Бывают дни, когда он говорит внятно, совершенно разумно, без труда припоминает разные эпизоды до болезни — но не помнит, что делал час назад. Как дитя радуется, украв карандаш, — теперь ему будет чем писать. Уже месяц украдкой таскает книги из кабинета, пытается соорудить из них дом, куда заползает на коленях, чтобы — как он шепчет — наконец заснуть. Помнишь ту фотографию лечебницы, которую сделал Гаст? После прогулок с матерью он охотно возвращается — как говорит — в прекрасный дворец. Импровизирует на рояле, и, пока играет, мать может оставить его одного. Играет замечательно, на вопрос, что играл, отвечает без запинки: “Опус 31 Бетховена”. Те страшные приступы больше не повторяются. За матерью ходит по пятам, как ребенок.

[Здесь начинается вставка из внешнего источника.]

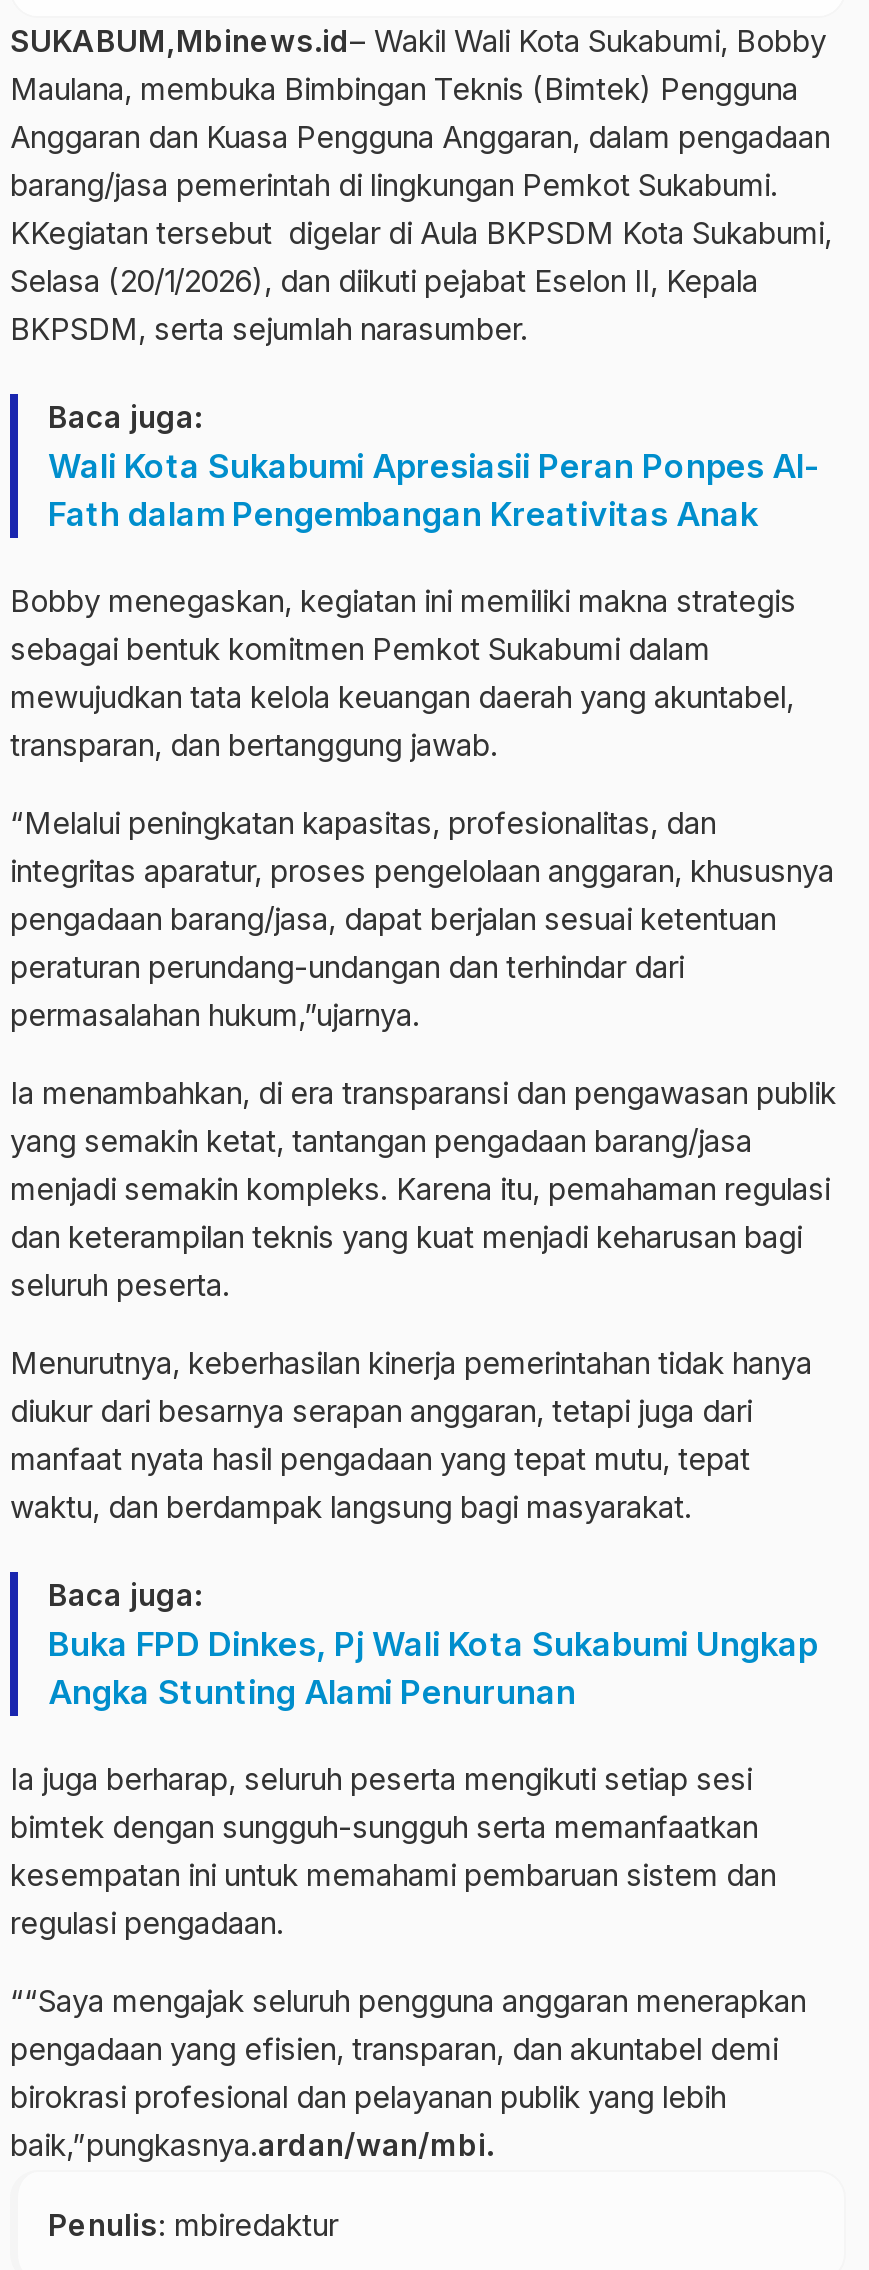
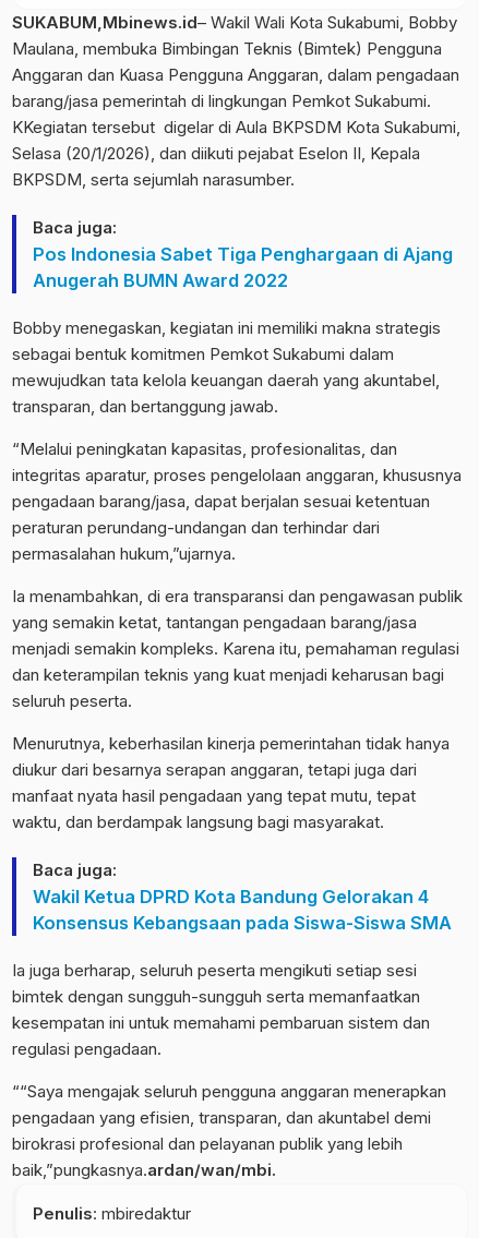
[48,445,818,533] Wali Kota Sukabumi Apresiasii Peran Ponpes Al- | Fath dalam Pengembangan Kreativitas Anak -> [33,243,453,291] Pos Indonesia Sabet Tiga Penghargaan di Ajang | Anugerah BUMN Award 2022
[48,1623,818,1711] Buka FPD Dinkes, Pj Wali Kota Sukabumi Ungkap | Angka Stunting Alami Penurunan -> [33,885,452,933] Wakil Ketua DPRD Kota Bandung Gelorakan 4 | Konsensus Kebangsaan pada Siswa-Siswa SMA

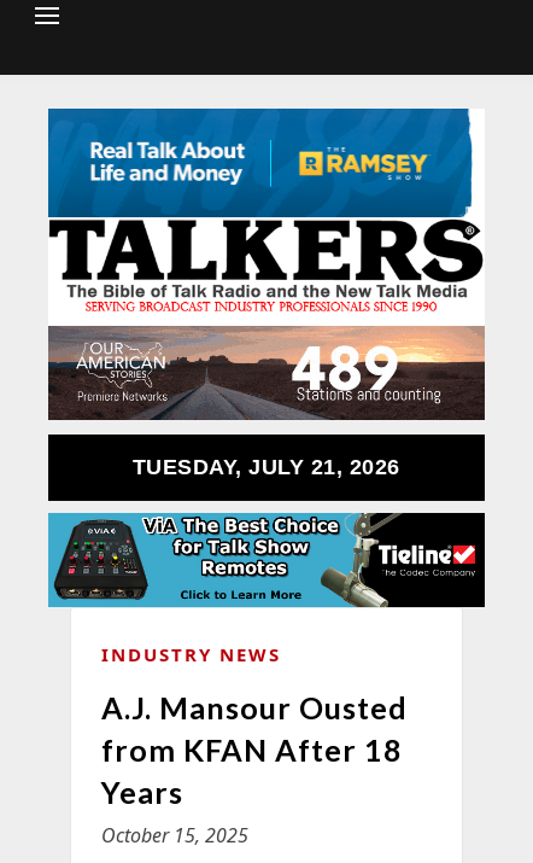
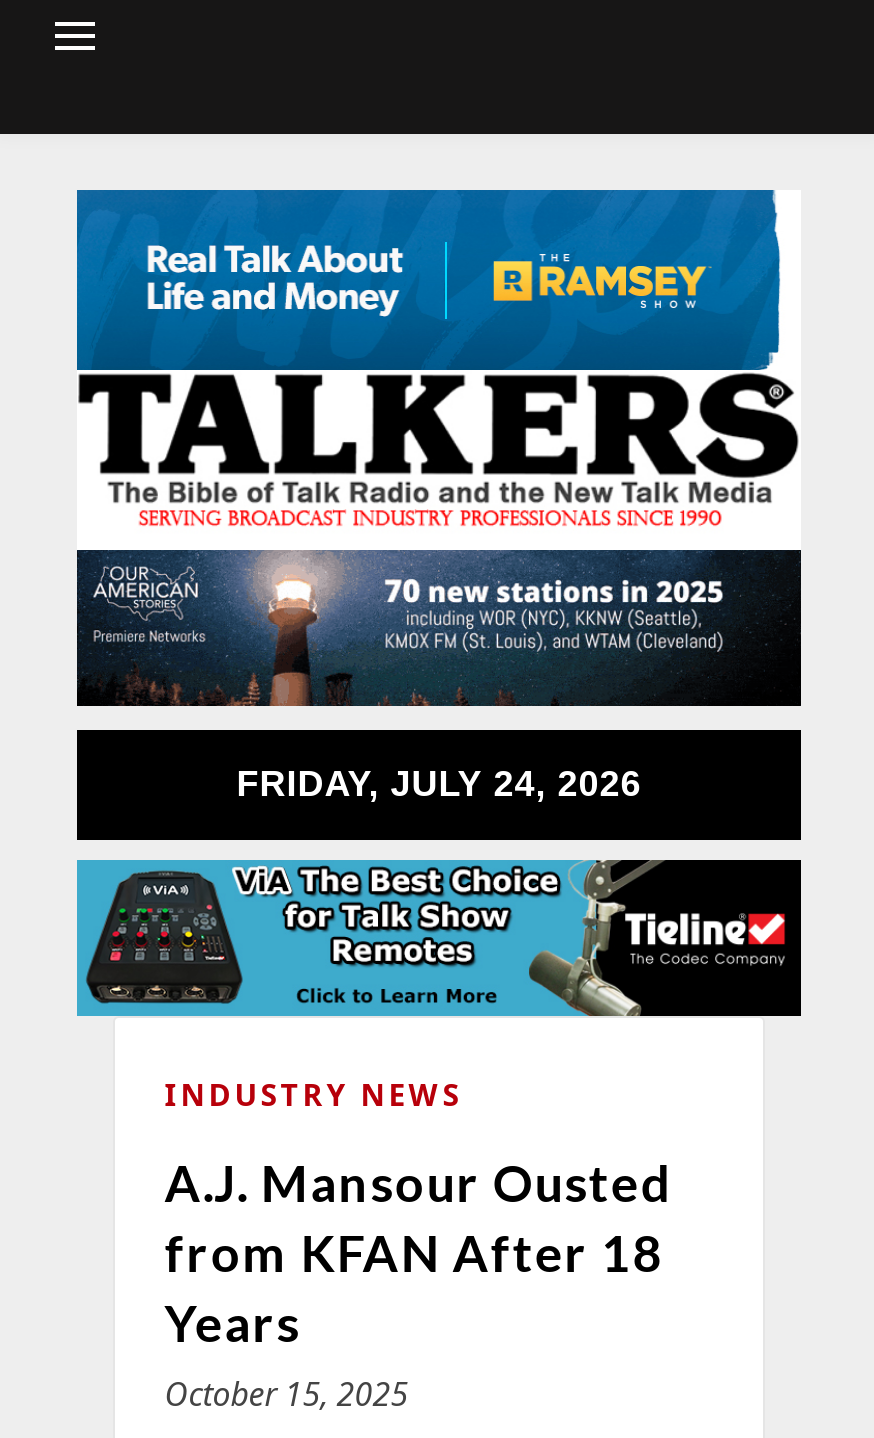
[48,325,485,479] [image] | TUESDAY, JULY 21, 2026 -> [75,548,803,804] [image] | FRIDAY, JULY 24, 2026

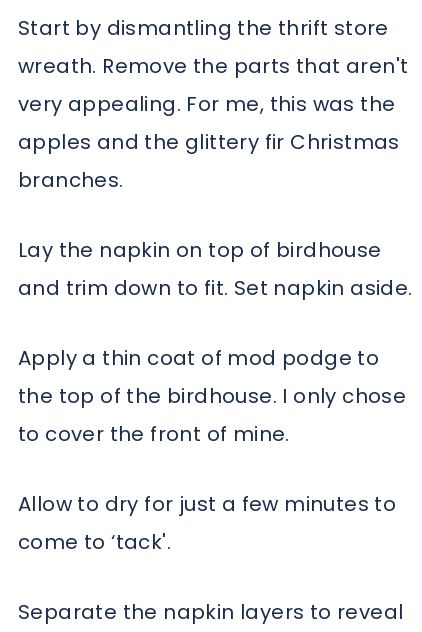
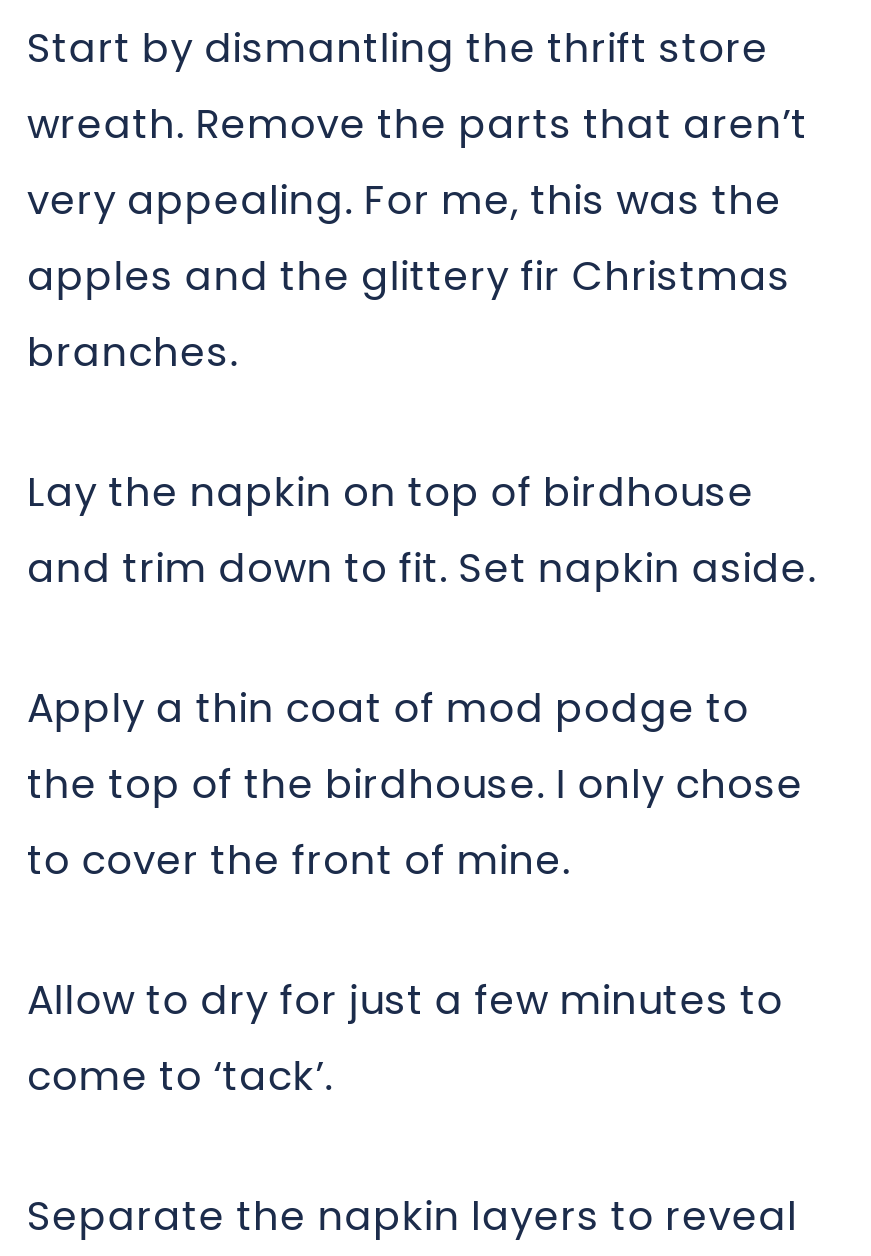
[18,52,408,80] wreath. Remove the parts that aren't -> [27,96,808,152] wreath. Remove the parts that aren’t
[18,528,171,556] come to ‘tack'. -> [27,1048,333,1104] come to ‘tack’.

Овербек и Гаст, навестившие его на прошлой неделе, не могли отделаться от впечатления, что он симулирует. Когда они вошли в комнату на втором этаже с мраморной головой Медузы — доктор Е. держит там за стеклом раковины и препараты, — Гасту показалось, что он только прикидывается безумцем и доволен, что все сложилось так, как сложилось. Согнулся, приложил ухо к клавиатуре, стукнул пальцем по клавише, после чего поглядел на них исподлобья — в его взгляде, как им показалось, были мягкий упрек и необъяснимая снисходительная ирония. Но можно ли верить Гасту? Сколь часто дружба — даже самая трогательная — искажает истинное положение вещей?

К счастью, с нами Лангбен. Он завоевал наше доверие, пообещав, если мы предоставим ему полную свободу действий, исцелить больного. Посетил его несколько раз, сопровождал в прогулках по парку, они вместе отправлялись к китайскому Мосту теней за елями, в тишине, молча. Потом случился этот приступ бешенства, но Лангбен — нельзя не восхищаться его преданностью и терпением — не отступается. Сейчас он настаивает, чтобы Франциска отказалась от опеки над сыном в его пользу, и, хотя малодушные усматривают в этих стараниях суетное стремление к славе, требование — по моему мнению — небезосновательно.

Умница Лангбен хочет окружить больного царской — как он говорит — роскошью, поскольку (так он считает, и трудно не признать, что это глубокая мысль) в больном сосуществуют ребенок и монарх, и оттого единственный способ — относиться к нему, как к наследнику престола. Двор — такое мы приняли решение — устроим в Лейпциге. Вскоре мы туда отправимся: Лангбен, доктор Е. как эксперт, Элизабет и четверо санитаров — эти в роли камергеров.